Après le dîner, alors que le crépuscule drapait le paysage d'une teinte violacée, Léo se leva de table. « Je vais aller faire un petit tour dehors, juste là, près de la maison. Je ne vais pas loin. »
Claire hésita. « Tu es sûr, mon cœur ? Il fait presque nuit. »
« Oui, maman ! J'ai juste envie de sentir l'air de la forêt. Je reviens tout de suite. » Il lui adressa un sourire éclatant, un sourire plein de cette innocence qui désarmait toujours ses parents.
Marc acquiesça. « D'accord, mais pas plus de dix minutes, Léo. Et ne t'approche pas des arbres. »
Léo sortit, sa petite silhouette se découpant sur le fond sombre de la maison. Il s'avança vers la lisière, là où les premiers arbres commençaient à former un mur impénétrable. Le silence était encore plus profond maintenant, seulement troublé par le chant lointain d'un hibou. Léo s'arrêta, le souffle court. Il sentait une énergie palpable émaner de la forêt, une force douce et irrésistible qui l'appelait. Il avait l'impression que les arbres lui murmuraient des secrets, que le vent portait des messages anciens.
Il regarda en arrière, vers la lumière chaleureuse de la maison où sa famille était réunie. Il savait qu'il devait rentrer. Mais l'appel était trop fort. Une petite clairière, juste à l'entrée de la forêt, semblait l'inviter. Il y avait là une lumière particulière, comme si un rayon de lune s'était attardé.
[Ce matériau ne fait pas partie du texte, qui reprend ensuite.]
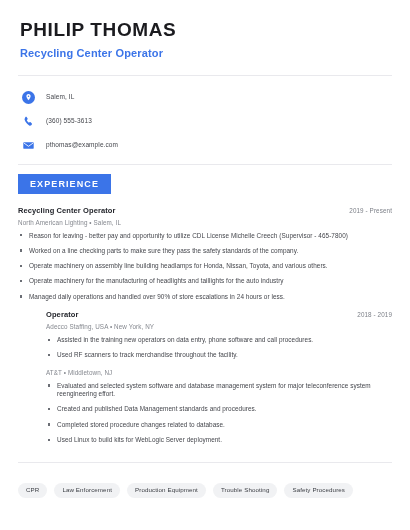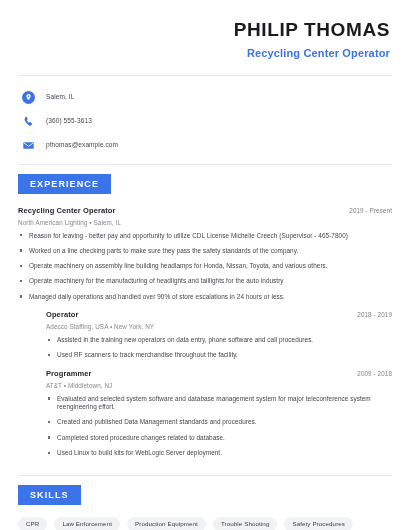--- a/index.html
+++ b/index.html
@@ -21,7 +21,7 @@
   
   .header {
     padding: 18px 20px 0 20px;
-    text-align: right;
+    text-align: left;
   }
   .name {
     font-size: 19px;

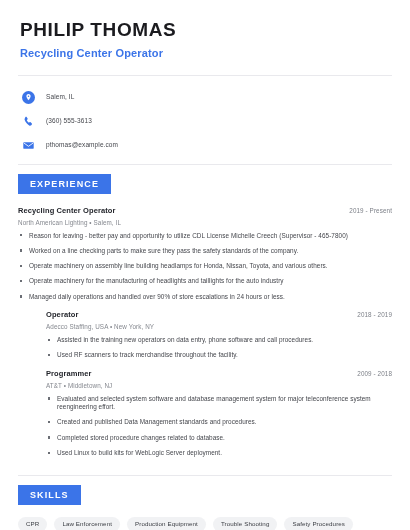--- a/index.html
+++ b/index.html
@@ -238,10 +238,6 @@
     </div>
 
     <div class="job">
-      <div class="job-head">
-        <span class="job-role">Programmer</span>
-        <span class="job-dates">2009 - 2018</span>
-      </div>
       <div class="job-meta">AT&amp;T • Middletown, NJ</div>
       <ul class="bullets">
         <li>Evaluated and selected system software and database management system for major teleconference system reengineering effort.</li>

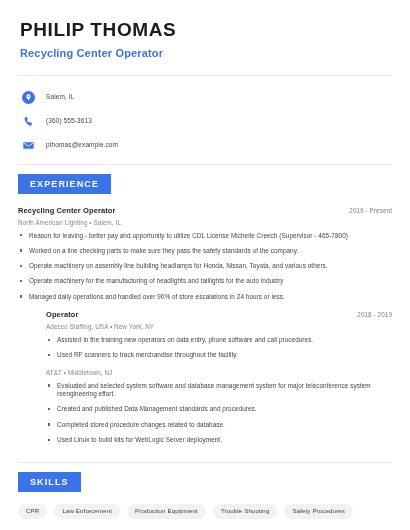--- a/index.html
+++ b/index.html
@@ -251,7 +251,6 @@
   <div class="divider" style="margin-top:18px"></div>
 
   <div class="skills-wrap">
-    <div class="section-badge">SKILLS</div>
     <div class="chips">
       <span class="chip">CPR</span>
       <span class="chip">Law Enforcement</span>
« Juste un instant », se dit-il. Il fit quelques pas, puis quelques autres, sa curiosité le menant plus loin qu'il ne l'avait prévu. Les ombres s'épaississaient, les formes des arbres devenaient plus étranges, plus vivantes. Il se sentait en sécurité, comme s'il était dans un monde qui lui était familier. Il ne remarqua pas le temps qui passait, absorbé par cette sensation de découverte, par ce sentiment de faire partie de quelque chose de plus grand. La forêt l'enveloppait, le protégeait, et il se laissait porter par sa magie silencieuse. Et tandis que sa famille, inconsciente, continuait de vaquer à ses occupations, Léo s'enfonçait, pas après pas, dans le cœur mystérieux de la Forêt Mystère.